The HTTP response goes back in milliseconds. The agent turn runs in the background.

Note: asyncio.create_task() requires an active event loop — FastAPI’s async context provides one. Don’t call this from a sync function.

Part 2: Give the Agent a Way to Reply

The agent now runs in the background with no way to send a response back. You need a callback endpoint — a route the agent can hit when it has something to say:

@app.post("/send")
async def send_message(request: Request, x_shared_secret: str = Header(None)):
    """The agent calls this to send a message to the other agent."""
    if x_shared_secret != SHARED_SECRET:
        raise HTTPException(status_code=401, detail="unauthorized")
    body = await request.json()
    msg_type = body.get("type")
    payload = body.get("payload", {})
    if not msg_type:
        raise HTTPException(status_code=400, detail="missing type")
    await send_to_other_agent(msg_type, payload)
    return {"status": "sent"}

Then include the curl command in the message you forward to the agent, so it knows exactly how to call back:

REPLY_INSTRUCTIONS = f"""
To send your response, POST to /send:

  curl -s -X POST http://your-server-ip:8700/send \\
    -H "X-Shared-Secret: your-shared-secret" \\
    -H "Content-Type: application/json" \\
    -d '{{"type": "BREAKDOWN", "payload": {{...}}}}'

Valid types: BREAKDOWN, STATUS, PR_READY.
"""

The agent reads this, does the work, constructs the response, and fires the curl. No polling. No long-polling. No WebSockets.

The Shape You’re Building

Sender → POST /message → "received" (immediate)

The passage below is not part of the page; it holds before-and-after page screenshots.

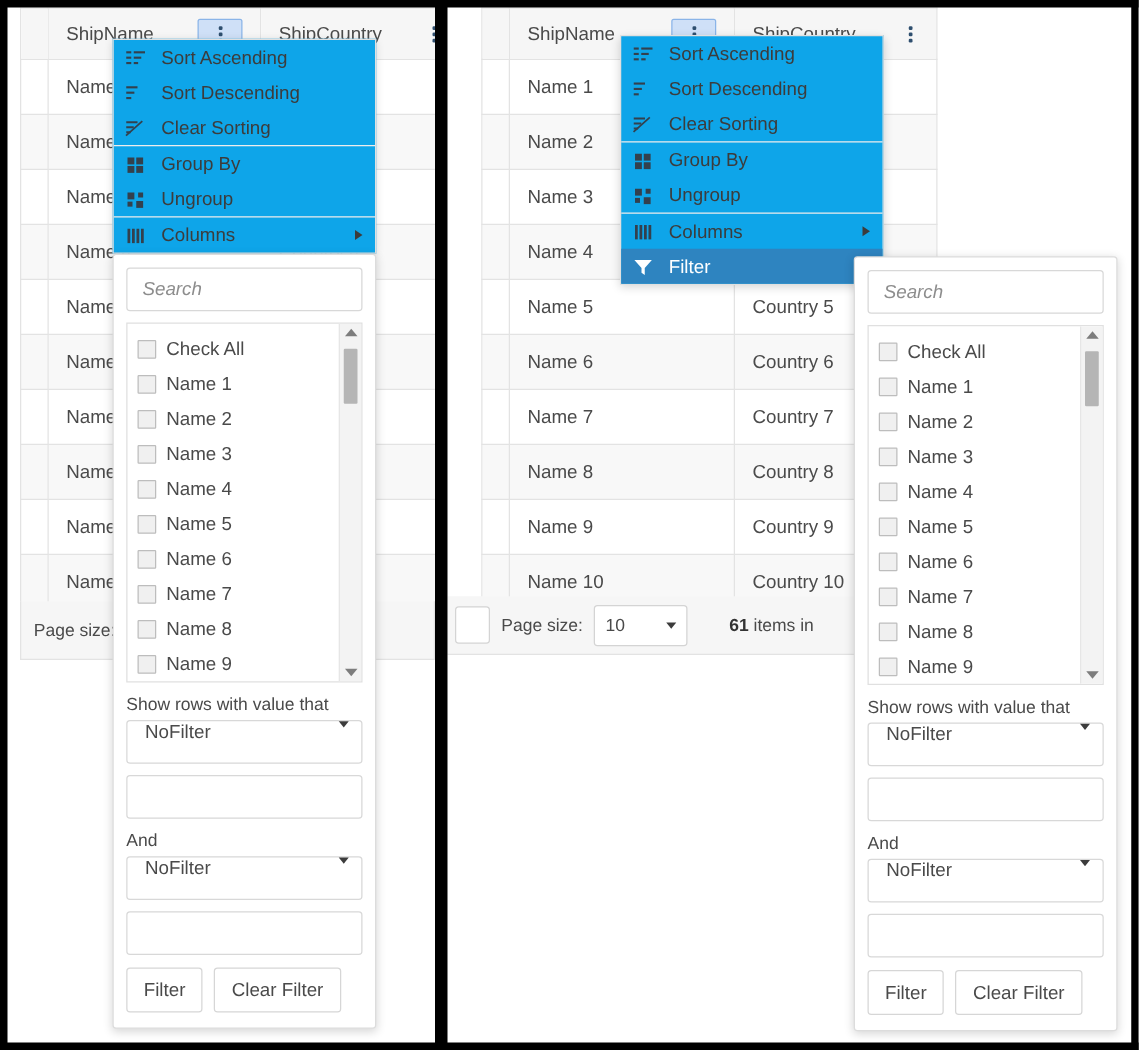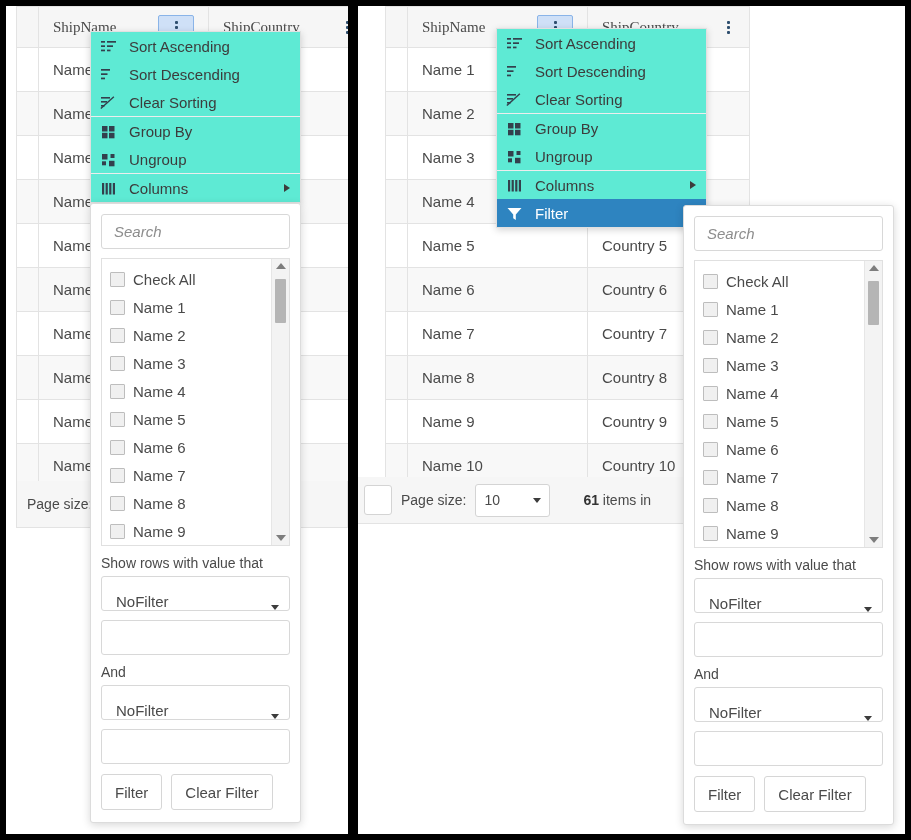--- a/index.html
+++ b/index.html
@@ -85,21 +85,20 @@
     vertical-align: middle;
   }
   .grid tbody tr:nth-child(odd) td { background: #ffffff; }
   .grid tbody tr:nth-child(even) td { background: #f8f8f8; }
   .col-spacer { width: 22px; }
   .hdr-inner {
     display: flex;
     align-items: center;
     justify-content: space-between;
     height: 100%;
-    font-family: Liberation Serif, serif;
   }
 
   
   .kebab {
     display: inline-flex;
     flex-direction: column;
     justify-content: center;
     align-items: center;
     gap: 2px;
     width: 14px;
@@ -165,21 +164,21 @@
     width: 0; height: 0;
     border-left: 4px solid transparent;
     border-right: 4px solid transparent;
     border-top: 5px solid #3c3c3c;
   }
   .pager-info b { font-weight: bold; color: #333; }
 
   
   .ctxmenu {
     position: absolute;
-    background: #5eead4;
+    background: #0ea5e9;
     border: 1px solid #e0e0e0;
     box-shadow: 0 2px 7px rgba(0,0,0,0.17);
     z-index: 40;
     box-sizing: border-box;
   }
   .menu-item {
     display: flex;
     align-items: center;
     height: 28px;
     padding: 0 10px 0 9px;
@@ -297,21 +296,21 @@
     margin: 9px 0 5px 0;
   }
   .fp-select {
     width: 100%;
     box-sizing: border-box;
     height: 35px;
     border: 1px solid #d8d8d8;
     border-radius: 3px;
     background: #fff;
     display: flex;
-    align-items: flex-end;
+    align-items: flex-start;
     justify-content: space-between;
     padding: 0 10px 0 14px;
     font-size: 15px;
     color: #4a4a4a;
   }
   .fp-input {
     width: 100%;
     box-sizing: border-box;
     height: 35px;
     border: 1px solid #d8d8d8;

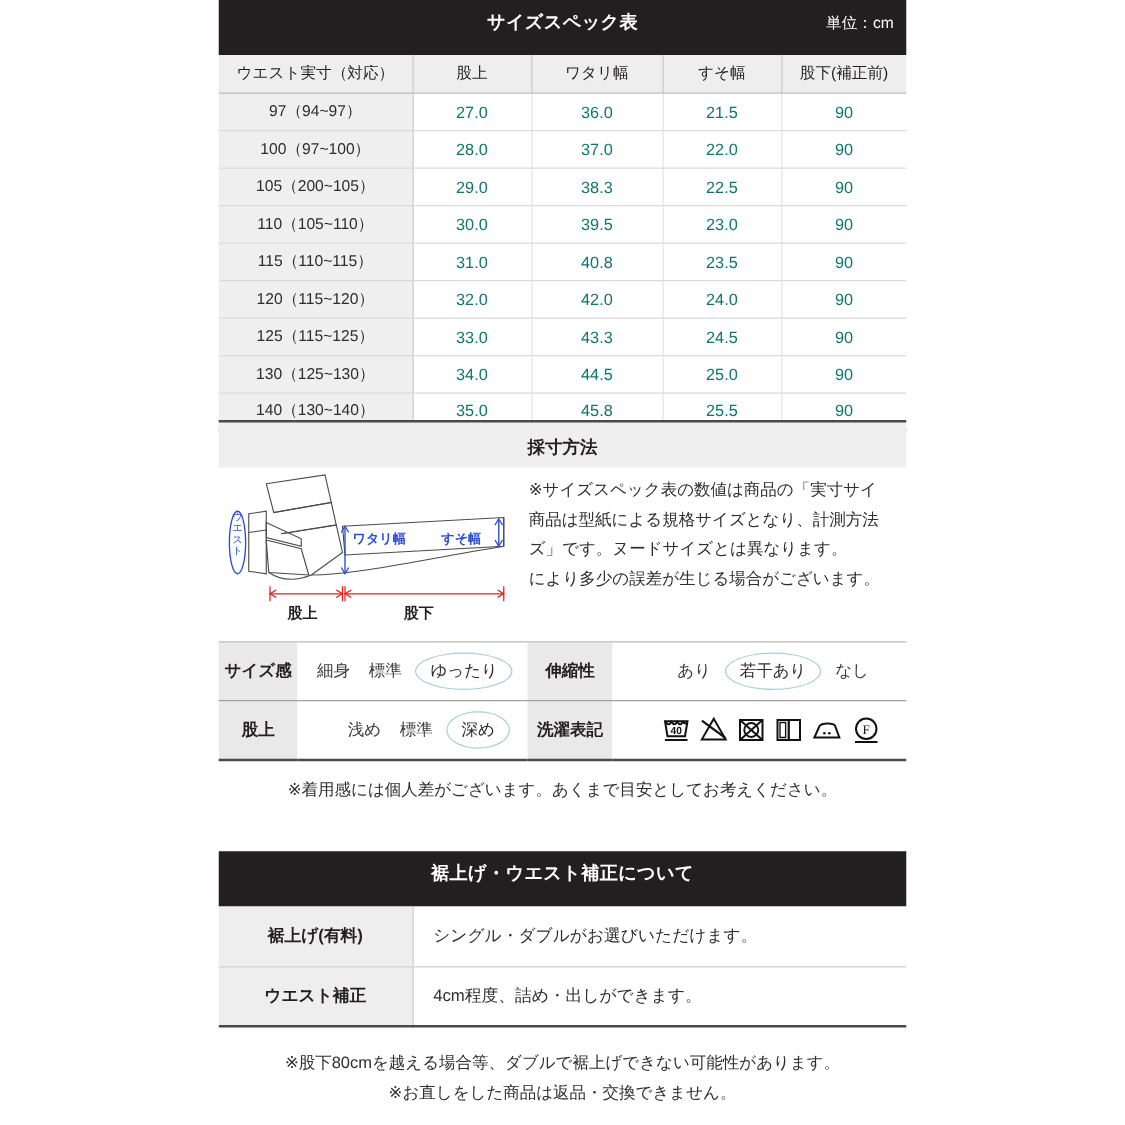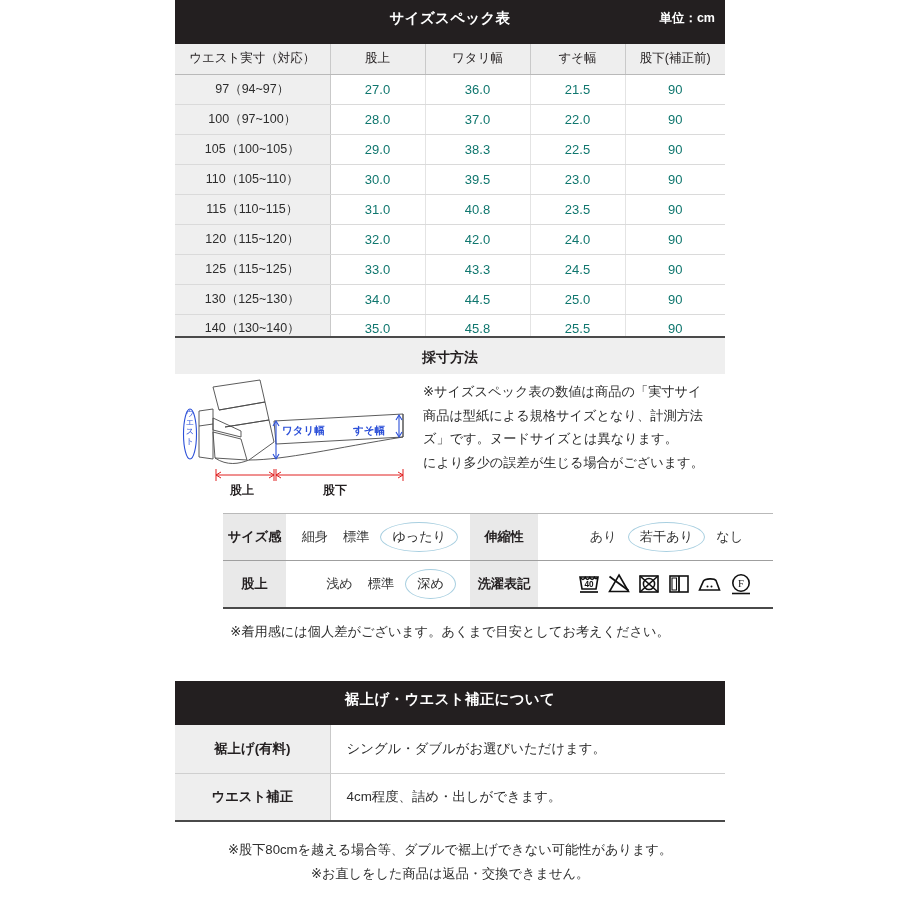--- a/index.html
+++ b/index.html
@@ -33,21 +33,21 @@
     font-size: 14.5px;
     font-weight: bold;
     letter-spacing: 0.3px;
   }
   .banner-dark .bunit {
     position: absolute;
     right: 10px; top: 0;
     height: 36px;
     line-height: 36px;
     font-size: 12.5px;
-    font-weight: bold;
+    font-weight: normal;
   }
 
   
   table.spec {
     border-collapse: collapse;
     width: 550px;
     table-layout: fixed;
   }
   table.spec col.c0 { width: 155px; }
   table.spec col.c1 { width: 95px; }
@@ -110,21 +110,20 @@
     color: #2e2e2e;
   }
 
   
   table.feel {
     border-collapse: collapse;
     width: 550px;
     table-layout: fixed;
     border-top: 1px solid #b9b9b9;
     border-bottom: 2px solid #4a4a4a;
-    margin-left: 48px;
   }
   table.feel col.f0 { width: 63px; }
   table.feel col.f1 { width: 184px; }
   table.feel col.f2 { width: 68px; }
   table.feel col.f3 { width: 235px; }
   table.feel th {
     background: #e9e9e9;
     font-size: 13.2px;
     font-weight: bold;
     height: 47px;
@@ -236,21 +235,21 @@
             <td class="lastcol">90</td>
           </tr>
           <tr>
             <td class="waist">100（97~100）</td>
             <td class="sep">28.0</td>
             <td class="sep">37.0</td>
             <td class="sep">22.0</td>
             <td class="lastcol">90</td>
           </tr>
           <tr>
-            <td class="waist">105（100~105）</td>
+            <td class="waist">105（200~105）</td>
             <td class="sep">29.0</td>
             <td class="sep">38.3</td>
             <td class="sep">22.5</td>
             <td class="lastcol">90</td>
           </tr>
           <tr>
             <td class="waist">110（105~110）</td>
             <td class="sep">30.0</td>
             <td class="sep">39.5</td>
             <td class="sep">23.0</td>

                         [agent works]

                    Agent → POST /send → forward to sender

Two endpoints, two directions, fully decoupled from HTTP timeouts.

Key Takeaway

Multi-agent HTTP communication isn’t request-response — it’s message-passing with a callback. The moment you put an LLM turn on the request path, you’ve already lost. Accept the message, fire the agent, return immediately. Give the agent a route to reply when it’s ready. That’s the shape.


FAQ

Q: Why not just use async/await to await the agent response in the handler? await in FastAPI still blocks the HTTP response until the awaitable completes. asyncio.create_task() schedules the coroutine to run concurrently without blocking the response. You want the 200 to go back to the sender before the agent starts.

Q: What if the agent fails silently in the background? Log errors in _run_agent’s except block to a file you monitor. The sender gets a 200 regardless — if you need delivery guarantees, add a retry queue. For most agent-to-agent use cases, logging + monitoring is enough.

Q: Can I use this pattern with any LLM framework, not just OpenClaw? Yes. The pattern is framework-agnostic: subprocess exec, httpx call, or LangChain invoke — anything that takes time. Fire it with asyncio.create_task(), log failures, expose a callback endpoint.

Q: What’s the right timeout for asyncio.wait_for in _run_agent? Set it to the longest reasonable agent turn, not the HTTP client timeout. 300 seconds (5 minutes) covers most Claude sessions. If tasks routinely exceed that, you have a different problem.